VisTrails plugin for Climate Model Analysis
Apache License 2.0
6 stars 32 forks source link

Added fldcor, timcor and ensemble aggregation wrappers #35

Closed DamienIrving closed 9 years ago

DamienIrving commented 9 years ago

@captainceramic Here's some simple modules that use multiple input files. Before merging this PR I need your advice on:

captainceramic commented 9 years ago

Sure - vt_ensemble_agg.py should take in one DataSet for input, and any Constraint names you want to aggregate over should be overwritten in the ProcessUnit - so add a Constraint('institute', 'ensemble') and Constraint('model', 'ensemble') (or perhaps do a in_dataset.get_constraint('model') and mash the values together, but I think that might be too long for a filename).

For vt_timcor.py and vt_fldcor.py they should take two DataSets as input, one for each input file. Use the new merge_output keyword in the ProcessUnit to merge the institute and model constraints together. However, until we can get the test_model_correllation_3 test to work, this won't work properly - this case where you have two Constraints, each with multiple values and the desired behavior is to create every possible combination of values is not working.

It's a pretty hard one to solve too, as every combination of models is linked with a combination of institute values. This is one situation when not using the same pattern for input and output makes it a lot more simple.

I have a couple of ideas of how to do it (involving combining the merged constraints for the output, then splitting them apart again to find the correct matching files for the input)

DamienIrving commented 9 years ago

@captainceramic Cool, thanks. One more question: How do I make vt_ensemble_agg.py pass lots of files to the command line entry generator at once? (i.e. cdo_ensemble_agg.sh accepts infile1, infile2, ... infileN)

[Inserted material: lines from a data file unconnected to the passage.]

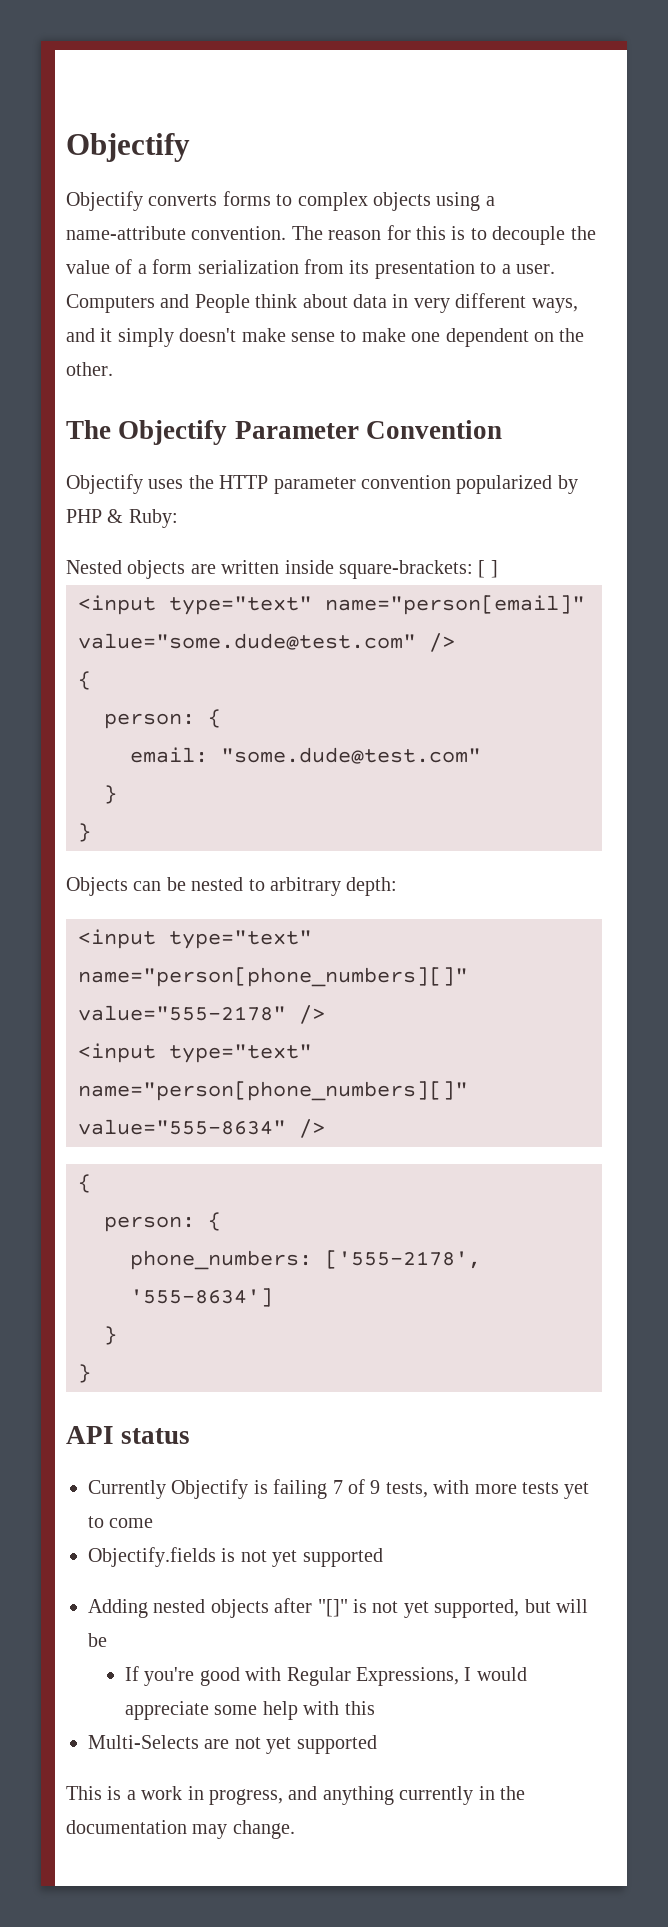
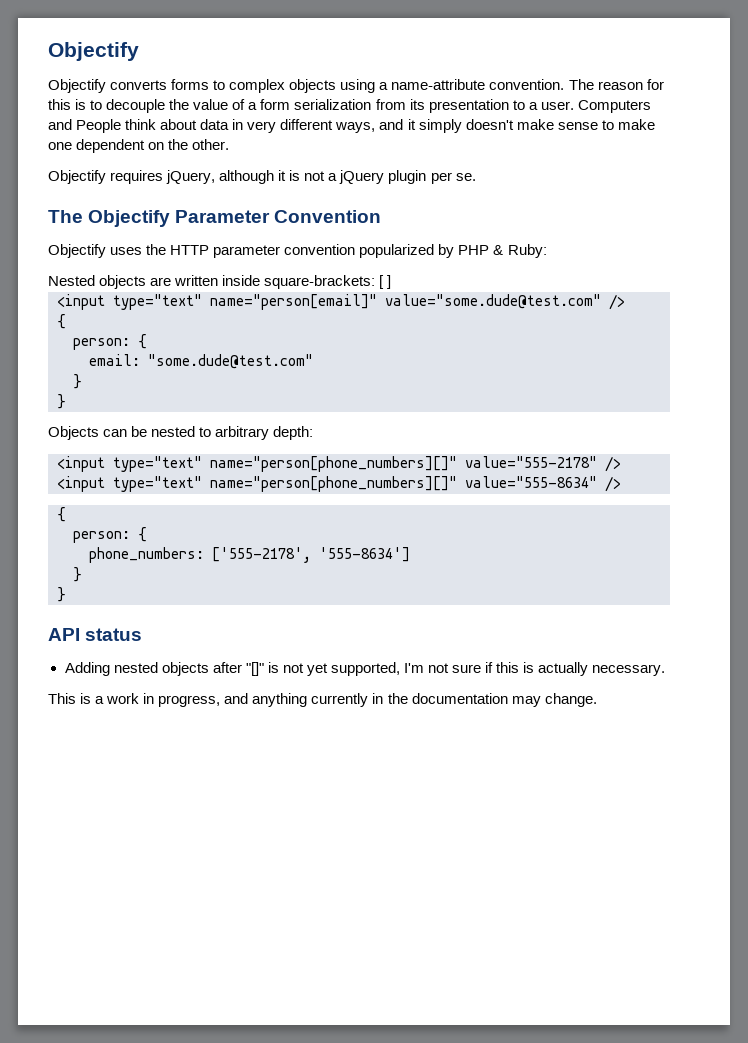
(113, 369) none -> [48,170,476,184] // Objectify requires jQuery, although it is not a jQuery plugin per se.
[88,1479,590,1499] [88,1516,154,1528] [88,1547,383,1567] // Currently Objectify is failing 7 of 9 tests, with more tests yet to come // Objectify.fields is not yet supported -> (143, 634) none
[524,1599,588,1613] [88,1633,107,1647] [125,1666,527,1686] [125,1701,375,1720] [88,1735,377,1754] but will be // If you're good with Regular Expressions, I would appreciate some help with this // Multi-Selects are not yet supported -> [403,662,666,676] I'm not sure if this is actually necessary.

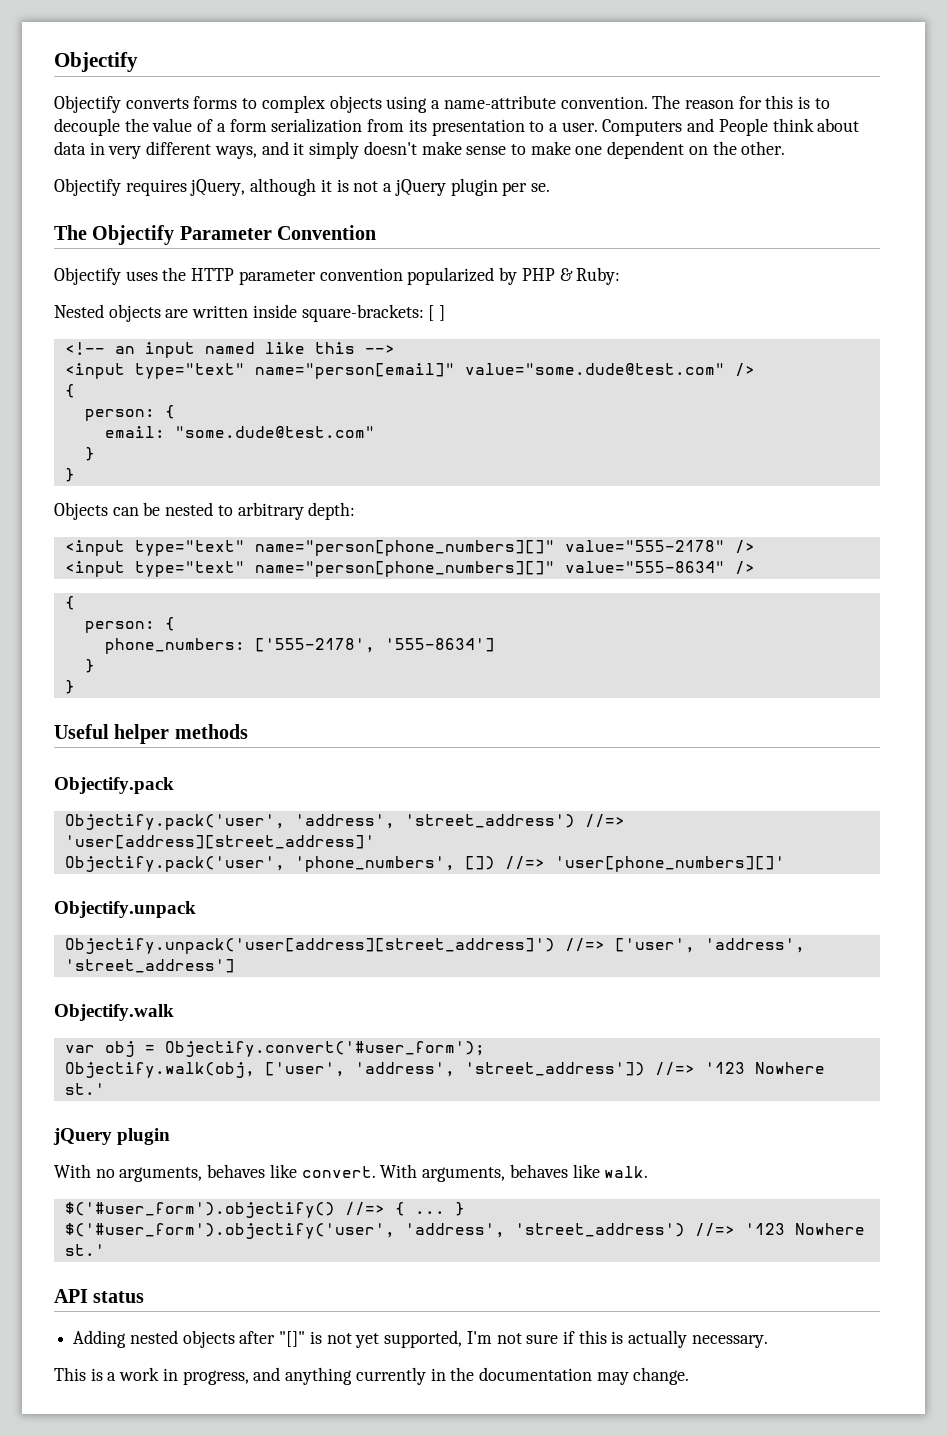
(392, 282) none -> [64,342,395,358] // <!-- an input named like this -->
(66, 594) none -> [54,724,248,744] [54,777,174,794] [64,814,625,830] [64,835,375,849] [64,856,785,872] [54,901,196,918] [64,938,805,954] [64,959,235,973] [54,1004,174,1021] [64,1041,485,1057] [64,1062,825,1078] [64,1083,105,1095] [53,1128,171,1145] [54,1164,649,1182] [64,1202,465,1218] [64,1223,865,1239] [64,1244,105,1256] // Useful helper methods // Objectify.pack // Objectify.pack('user', 'address', 'street_address') //=> 'user[address][street_address]' // Objectify.pack('user', 'phone_numbers', []) //=> 'user[phone_numbers][]' // Objectify.unpack // Objectify.unpack('user[address][street_address]') //=> ['user', 'address', 'street_address'] // Objectify.walk // var obj = Objectify.convert('#user_form'); // Objectify.walk(obj, ['user', 'address', 'street_address']) //=> '123 Nowhere st.' // jQuery plugin // With no arguments, behaves like convert. With arguments, behaves like walk. // $('#user_form').objectify() //=> { ... } // $('#user_form').objectify('user', 'address', 'street_address') //=> '123 Nowhere st.'

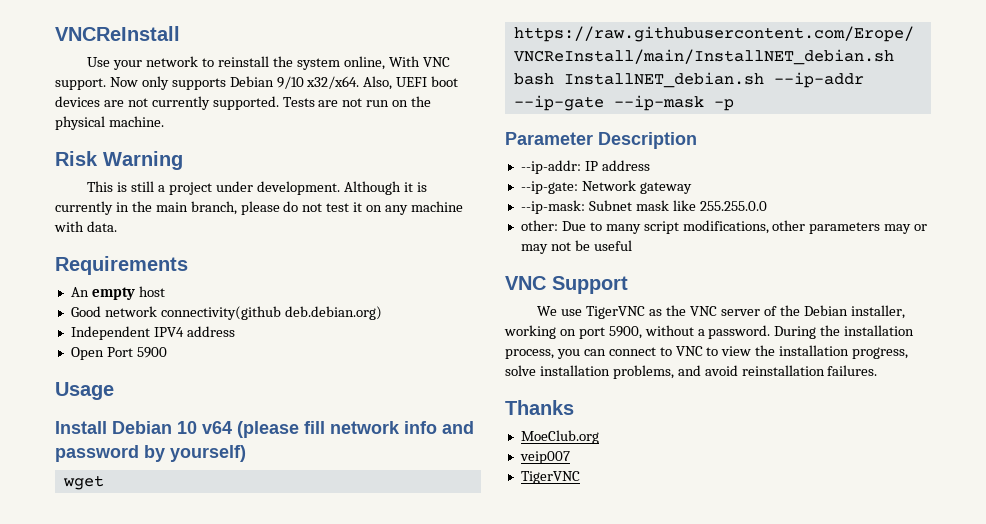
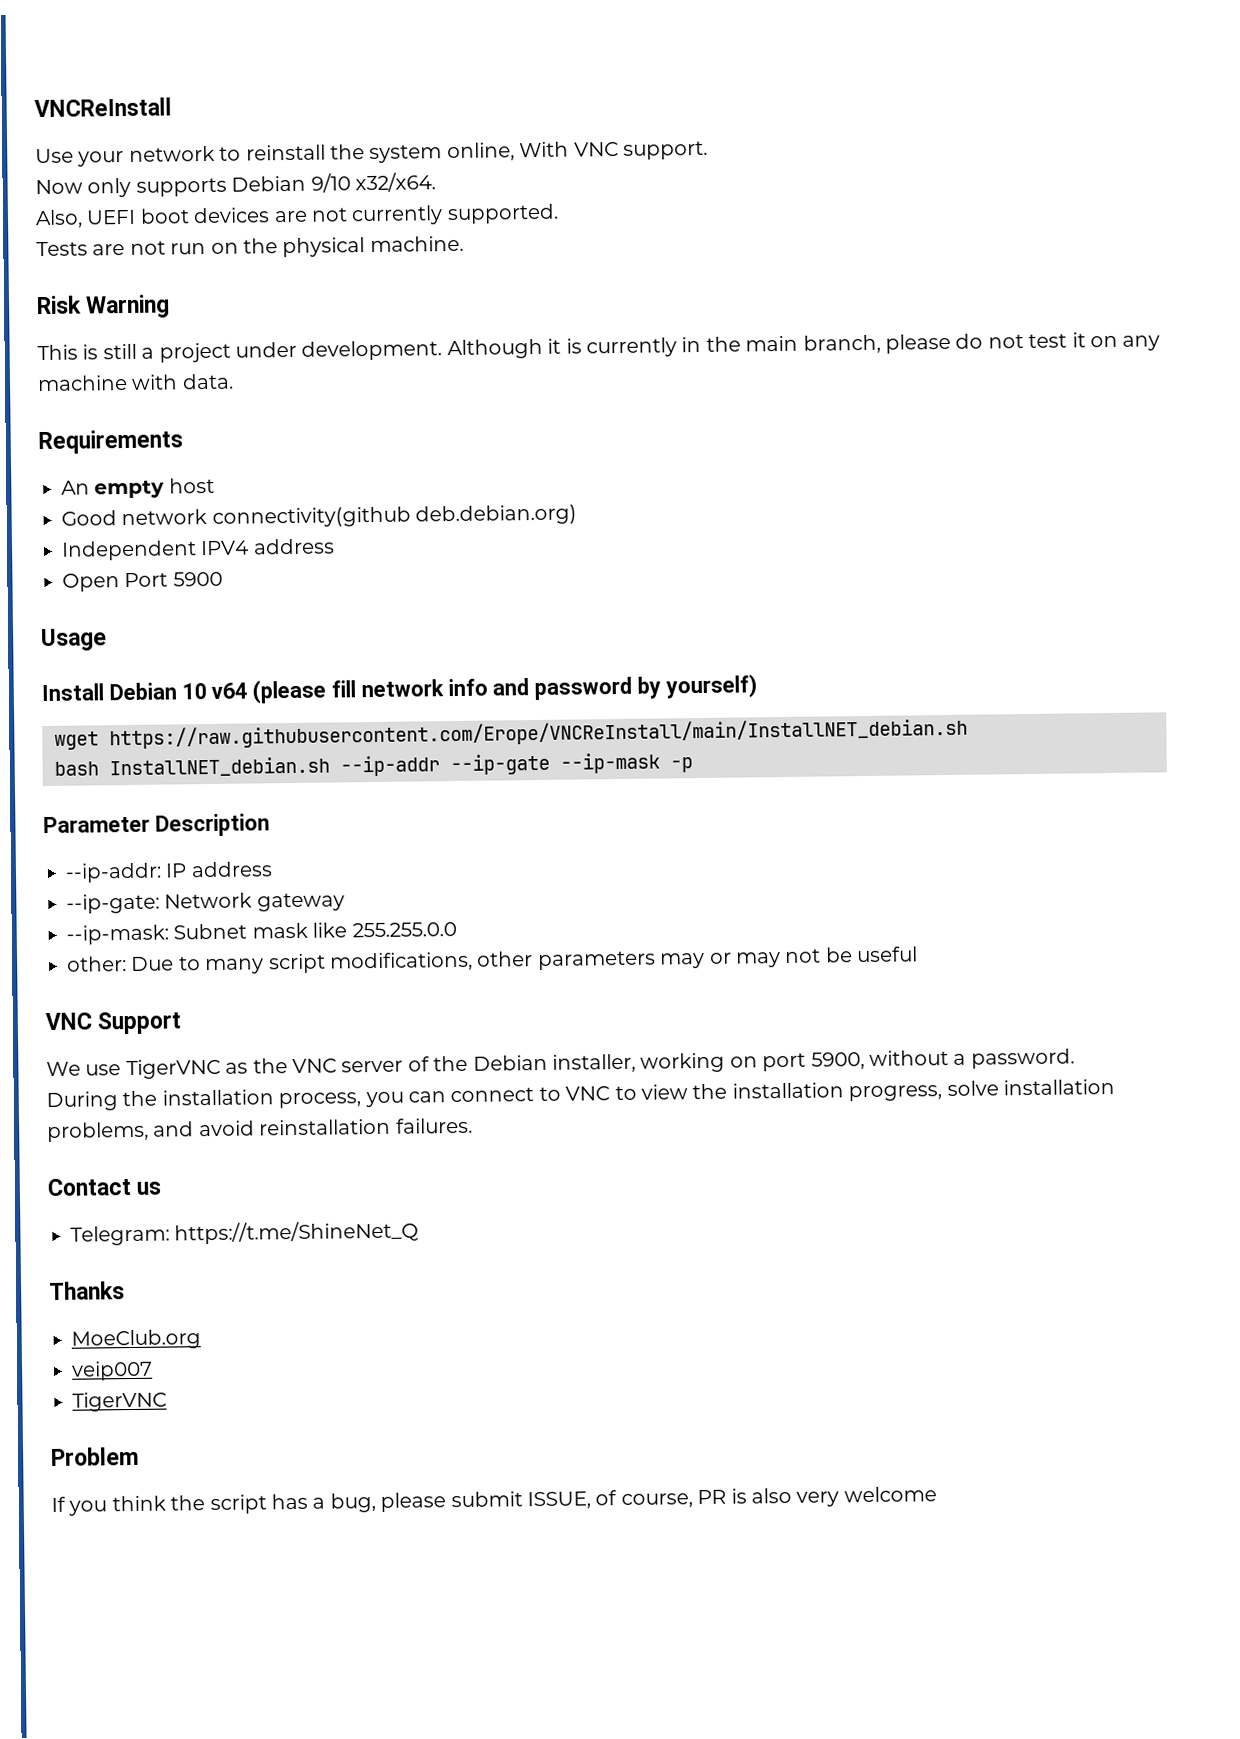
(106, 84) none -> (708, 150) //
(360, 82) none -> (436, 182) //
(279, 103) none -> (559, 214) //
(771, 332) none -> (1075, 1058) //
(878, 370) none -> [47,1178,162,1197] [70,1220,420,1246] // Contact us // Telegram: https://t.me/ShineNet_Q
(580, 477) none -> [51,1446,139,1466] [51,1486,937,1516] // Problem // If you think the script has a bug, please submit ISSUE, of course, PR is also very welcome

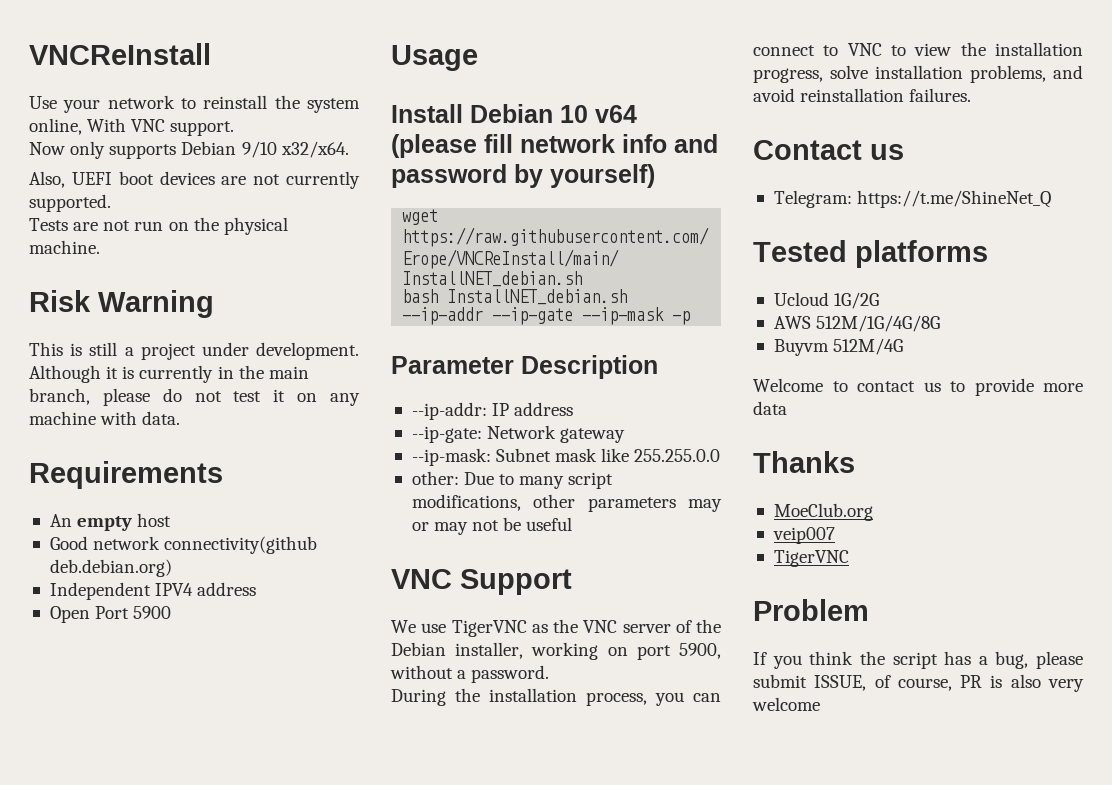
(420, 1232) none -> [753,240,988,268] [773,292,880,309] [773,315,941,332] [773,338,904,356] [753,378,1083,396] [753,401,787,415] // Tested platforms // Ucloud 1G/2G // AWS 512M/1G/4G/8G // Buyvm 512M/4G // Welcome to contact us to provide more data

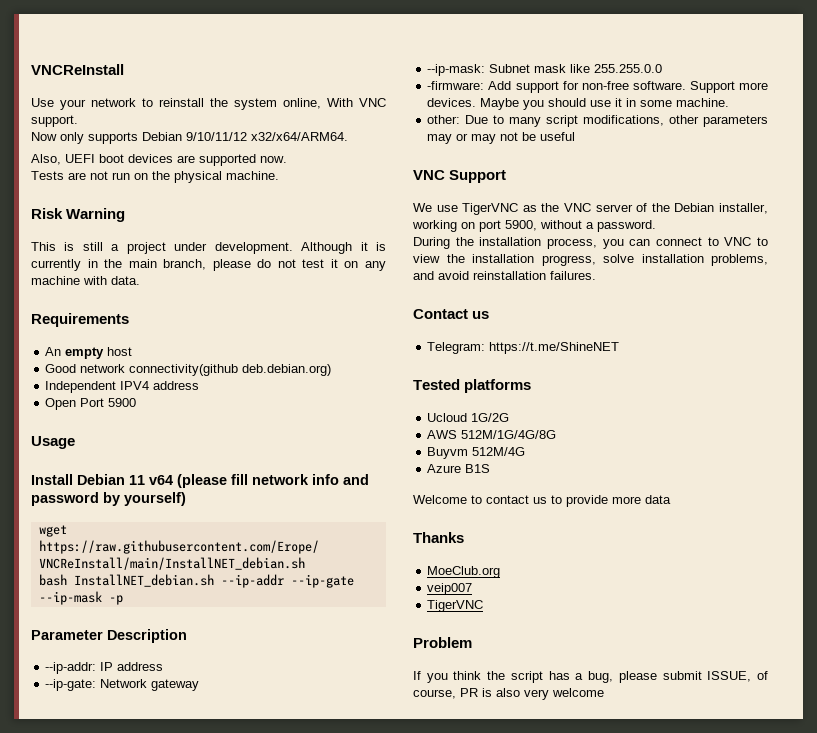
[241,141,349,158] 9/10 x32/x64. -> [186,132,348,141] 9/10/11/12 x32/x64/ARM64.
[253,171,360,189] [29,194,111,212] not currently supported. -> [199,154,287,166] supported now.
[560,105,588,123] 10 -> [129,475,145,485] 11
(721, 455) none -> [427,81,768,93] [427,98,730,110] // -firmware: Add support for non-free software. Support more devices. Maybe you should use it in some machine.
[857,190,1052,208] https://t.me/ShineNet_Q -> [489,342,620,354] https://t.me/ShineNET
(904, 346) none -> [427,464,491,473] // Azure B1S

captainceramic commented 9 years ago

Overwriting the model and institute constraints should result in all of the files being passed in at once - if they don't you have found a bug! What output do you get at the moment?

DamienIrving commented 9 years ago

Ok, so it is passing all the files at once.

The bug appears to be when I run a workflow where in_dataset has more than one experiment (e.g. rcp45 and rcp85). VisTrails basically just freezes at the Ensemble Aggregation step and eventually stops the incomplete process with no error message or anything. It works fine if there is only one experiment, but fails as soon as there is more than one.

I'll merge this PR now (as I don't think the problem is in my wrapper) and log an issue.